• [Assigned task]: For every line below, restate it exactly and drop the images.

(Front-end code edit data)
•••••

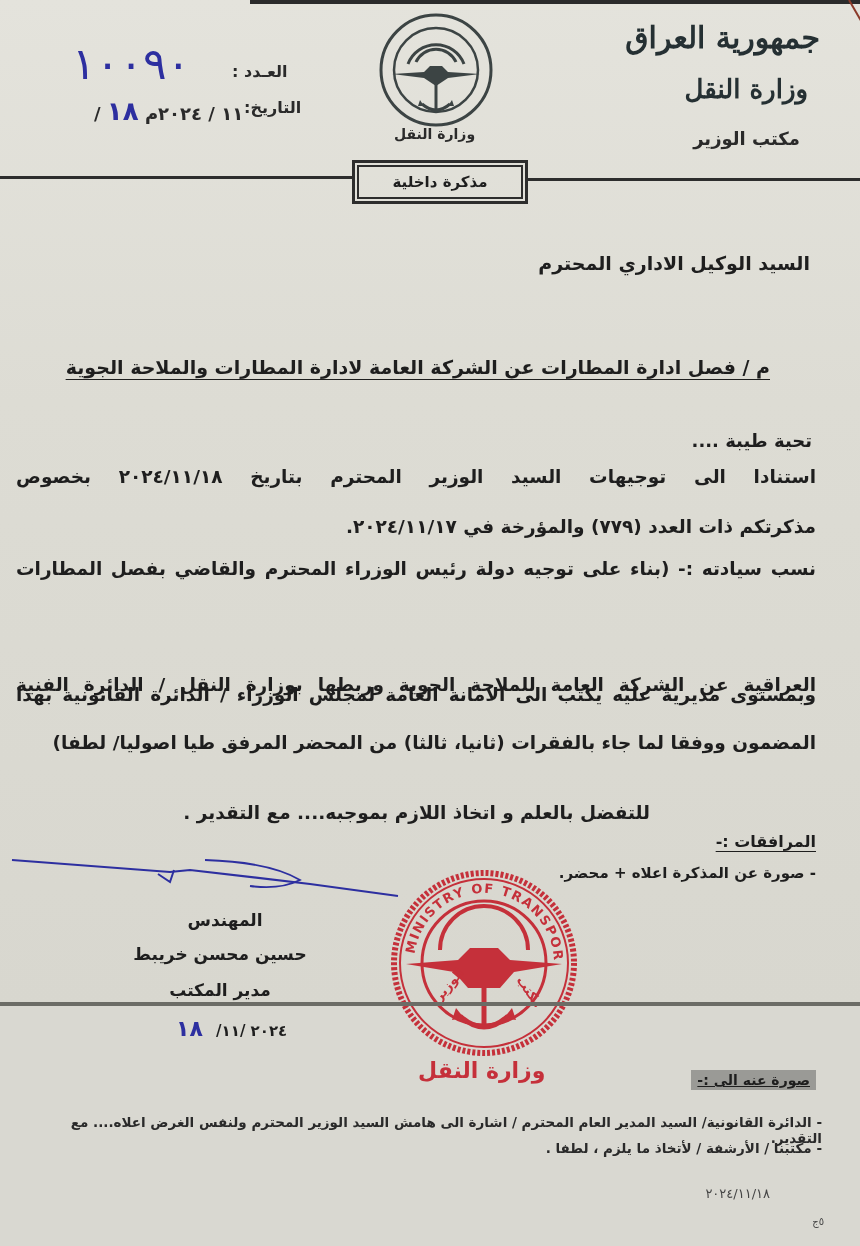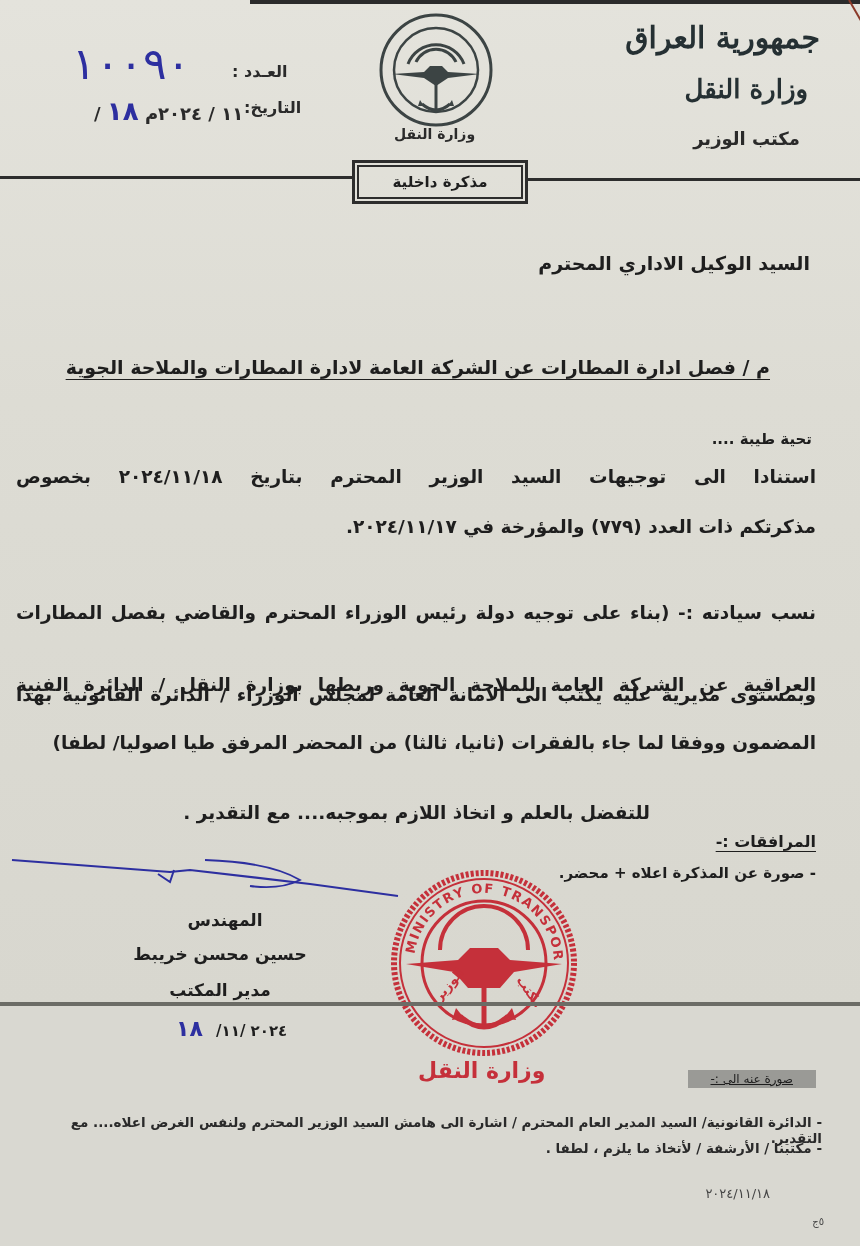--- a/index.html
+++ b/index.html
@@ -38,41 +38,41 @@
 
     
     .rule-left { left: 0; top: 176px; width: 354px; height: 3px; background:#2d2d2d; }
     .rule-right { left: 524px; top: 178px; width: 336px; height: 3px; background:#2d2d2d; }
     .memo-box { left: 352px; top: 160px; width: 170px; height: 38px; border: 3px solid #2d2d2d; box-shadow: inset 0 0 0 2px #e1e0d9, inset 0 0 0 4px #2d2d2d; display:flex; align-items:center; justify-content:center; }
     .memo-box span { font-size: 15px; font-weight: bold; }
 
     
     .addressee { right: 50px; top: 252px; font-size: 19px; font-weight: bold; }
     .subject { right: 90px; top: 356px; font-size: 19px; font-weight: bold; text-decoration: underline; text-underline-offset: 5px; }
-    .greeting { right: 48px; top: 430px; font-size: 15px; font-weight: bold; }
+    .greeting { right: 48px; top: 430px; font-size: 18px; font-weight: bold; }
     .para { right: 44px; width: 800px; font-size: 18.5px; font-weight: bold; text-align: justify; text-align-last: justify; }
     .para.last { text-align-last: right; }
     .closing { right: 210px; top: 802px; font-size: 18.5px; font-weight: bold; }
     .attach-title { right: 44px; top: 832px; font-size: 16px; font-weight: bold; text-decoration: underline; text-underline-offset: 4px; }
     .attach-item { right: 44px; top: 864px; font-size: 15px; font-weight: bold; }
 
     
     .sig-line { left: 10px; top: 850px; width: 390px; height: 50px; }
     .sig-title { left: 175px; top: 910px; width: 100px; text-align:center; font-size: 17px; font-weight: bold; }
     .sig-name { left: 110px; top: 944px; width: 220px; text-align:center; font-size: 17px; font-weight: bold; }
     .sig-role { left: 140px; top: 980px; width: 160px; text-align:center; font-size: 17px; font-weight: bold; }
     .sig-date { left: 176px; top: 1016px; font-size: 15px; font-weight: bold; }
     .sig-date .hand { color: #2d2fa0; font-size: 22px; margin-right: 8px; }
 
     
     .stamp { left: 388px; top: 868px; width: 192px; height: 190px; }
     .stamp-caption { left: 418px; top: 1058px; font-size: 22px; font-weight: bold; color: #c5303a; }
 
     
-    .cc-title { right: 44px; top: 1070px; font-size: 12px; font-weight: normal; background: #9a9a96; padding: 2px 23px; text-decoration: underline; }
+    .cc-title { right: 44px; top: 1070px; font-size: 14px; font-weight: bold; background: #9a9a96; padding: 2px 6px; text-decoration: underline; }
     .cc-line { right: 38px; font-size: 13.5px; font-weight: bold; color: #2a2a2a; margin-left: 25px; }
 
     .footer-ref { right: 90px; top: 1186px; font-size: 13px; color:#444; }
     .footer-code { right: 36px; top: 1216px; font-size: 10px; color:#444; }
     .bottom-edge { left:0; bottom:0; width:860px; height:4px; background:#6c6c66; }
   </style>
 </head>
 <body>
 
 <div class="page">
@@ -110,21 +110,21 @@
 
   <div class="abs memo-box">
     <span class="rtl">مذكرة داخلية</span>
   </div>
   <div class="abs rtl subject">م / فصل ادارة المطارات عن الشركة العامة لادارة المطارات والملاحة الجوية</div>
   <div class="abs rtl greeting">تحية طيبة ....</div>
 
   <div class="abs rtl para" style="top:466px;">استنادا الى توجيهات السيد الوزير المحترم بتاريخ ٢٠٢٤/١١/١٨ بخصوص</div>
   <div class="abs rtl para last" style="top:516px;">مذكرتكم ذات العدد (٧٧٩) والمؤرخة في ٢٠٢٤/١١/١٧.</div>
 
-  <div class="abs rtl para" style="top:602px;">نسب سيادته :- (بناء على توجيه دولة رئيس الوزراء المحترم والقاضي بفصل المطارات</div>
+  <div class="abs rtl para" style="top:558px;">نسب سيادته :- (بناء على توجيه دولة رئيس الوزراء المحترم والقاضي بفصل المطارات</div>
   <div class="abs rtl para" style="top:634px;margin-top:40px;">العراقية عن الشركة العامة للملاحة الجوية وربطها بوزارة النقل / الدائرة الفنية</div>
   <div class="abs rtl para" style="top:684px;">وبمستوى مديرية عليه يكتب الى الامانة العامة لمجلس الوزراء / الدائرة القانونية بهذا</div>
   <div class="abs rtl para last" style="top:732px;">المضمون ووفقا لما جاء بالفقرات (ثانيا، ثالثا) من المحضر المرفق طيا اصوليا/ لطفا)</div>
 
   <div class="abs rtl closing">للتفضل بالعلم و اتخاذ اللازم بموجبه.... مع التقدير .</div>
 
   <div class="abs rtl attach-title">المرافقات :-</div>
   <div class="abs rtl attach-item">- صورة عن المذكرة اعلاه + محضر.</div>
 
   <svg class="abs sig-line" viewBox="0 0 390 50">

•••••

• [Answer to the exercise]:
--- a/index.html
+++ b/index.html
@@ -38,41 +38,41 @@
 
     
     .rule-left { left: 0; top: 176px; width: 354px; height: 3px; background:#2d2d2d; }
     .rule-right { left: 524px; top: 178px; width: 336px; height: 3px; background:#2d2d2d; }
     .memo-box { left: 352px; top: 160px; width: 170px; height: 38px; border: 3px solid #2d2d2d; box-shadow: inset 0 0 0 2px #e1e0d9, inset 0 0 0 4px #2d2d2d; display:flex; align-items:center; justify-content:center; }
     .memo-box span { font-size: 15px; font-weight: bold; }
 
     
     .addressee { right: 50px; top: 252px; font-size: 19px; font-weight: bold; }
     .subject { right: 90px; top: 356px; font-size: 19px; font-weight: bold; text-decoration: underline; text-underline-offset: 5px; }
-    .greeting { right: 48px; top: 430px; font-size: 15px; font-weight: bold; }
+    .greeting { right: 48px; top: 430px; font-size: 18px; font-weight: bold; }
     .para { right: 44px; width: 800px; font-size: 18.5px; font-weight: bold; text-align: justify; text-align-last: justify; }
     .para.last { text-align-last: right; }
     .closing { right: 210px; top: 802px; font-size: 18.5px; font-weight: bold; }
     .attach-title { right: 44px; top: 832px; font-size: 16px; font-weight: bold; text-decoration: underline; text-underline-offset: 4px; }
     .attach-item { right: 44px; top: 864px; font-size: 15px; font-weight: bold; }
 
     
     .sig-line { left: 10px; top: 850px; width: 390px; height: 50px; }
     .sig-title { left: 175px; top: 910px; width: 100px; text-align:center; font-size: 17px; font-weight: bold; }
     .sig-name { left: 110px; top: 944px; width: 220px; text-align:center; font-size: 17px; font-weight: bold; }
     .sig-role { left: 140px; top: 980px; width: 160px; text-align:center; font-size: 17px; font-weight: bold; }
     .sig-date { left: 176px; top: 1016px; font-size: 15px; font-weight: bold; }
     .sig-date .hand { color: #2d2fa0; font-size: 22px; margin-right: 8px; }
 
     
     .stamp { left: 388px; top: 868px; width: 192px; height: 190px; }
     .stamp-caption { left: 418px; top: 1058px; font-size: 22px; font-weight: bold; color: #c5303a; }
 
     
-    .cc-title { right: 44px; top: 1070px; font-size: 12px; font-weight: normal; background: #9a9a96; padding: 2px 23px; text-decoration: underline; }
+    .cc-title { right: 44px; top: 1070px; font-size: 14px; font-weight: bold; background: #9a9a96; padding: 2px 6px; text-decoration: underline; }
     .cc-line { right: 38px; font-size: 13.5px; font-weight: bold; color: #2a2a2a; margin-left: 25px; }
 
     .footer-ref { right: 90px; top: 1186px; font-size: 13px; color:#444; }
     .footer-code { right: 36px; top: 1216px; font-size: 10px; color:#444; }
     .bottom-edge { left:0; bottom:0; width:860px; height:4px; background:#6c6c66; }
   </style>
 </head>
 <body>
 
 <div class="page">
@@ -110,21 +110,21 @@
 
   <div class="abs memo-box">
     <span class="rtl">مذكرة داخلية</span>
   </div>
   <div class="abs rtl subject">م / فصل ادارة المطارات عن الشركة العامة لادارة المطارات والملاحة الجوية</div>
   <div class="abs rtl greeting">تحية طيبة ....</div>
 
   <div class="abs rtl para" style="top:466px;">استنادا الى توجيهات السيد الوزير المحترم بتاريخ ٢٠٢٤/١١/١٨ بخصوص</div>
   <div class="abs rtl para last" style="top:516px;">مذكرتكم ذات العدد (٧٧٩) والمؤرخة في ٢٠٢٤/١١/١٧.</div>
 
-  <div class="abs rtl para" style="top:602px;">نسب سيادته :- (بناء على توجيه دولة رئيس الوزراء المحترم والقاضي بفصل المطارات</div>
+  <div class="abs rtl para" style="top:558px;">نسب سيادته :- (بناء على توجيه دولة رئيس الوزراء المحترم والقاضي بفصل المطارات</div>
   <div class="abs rtl para" style="top:634px;margin-top:40px;">العراقية عن الشركة العامة للملاحة الجوية وربطها بوزارة النقل / الدائرة الفنية</div>
   <div class="abs rtl para" style="top:684px;">وبمستوى مديرية عليه يكتب الى الامانة العامة لمجلس الوزراء / الدائرة القانونية بهذا</div>
   <div class="abs rtl para last" style="top:732px;">المضمون ووفقا لما جاء بالفقرات (ثانيا، ثالثا) من المحضر المرفق طيا اصوليا/ لطفا)</div>
 
   <div class="abs rtl closing">للتفضل بالعلم و اتخاذ اللازم بموجبه.... مع التقدير .</div>
 
   <div class="abs rtl attach-title">المرافقات :-</div>
   <div class="abs rtl attach-item">- صورة عن المذكرة اعلاه + محضر.</div>
 
   <svg class="abs sig-line" viewBox="0 0 390 50">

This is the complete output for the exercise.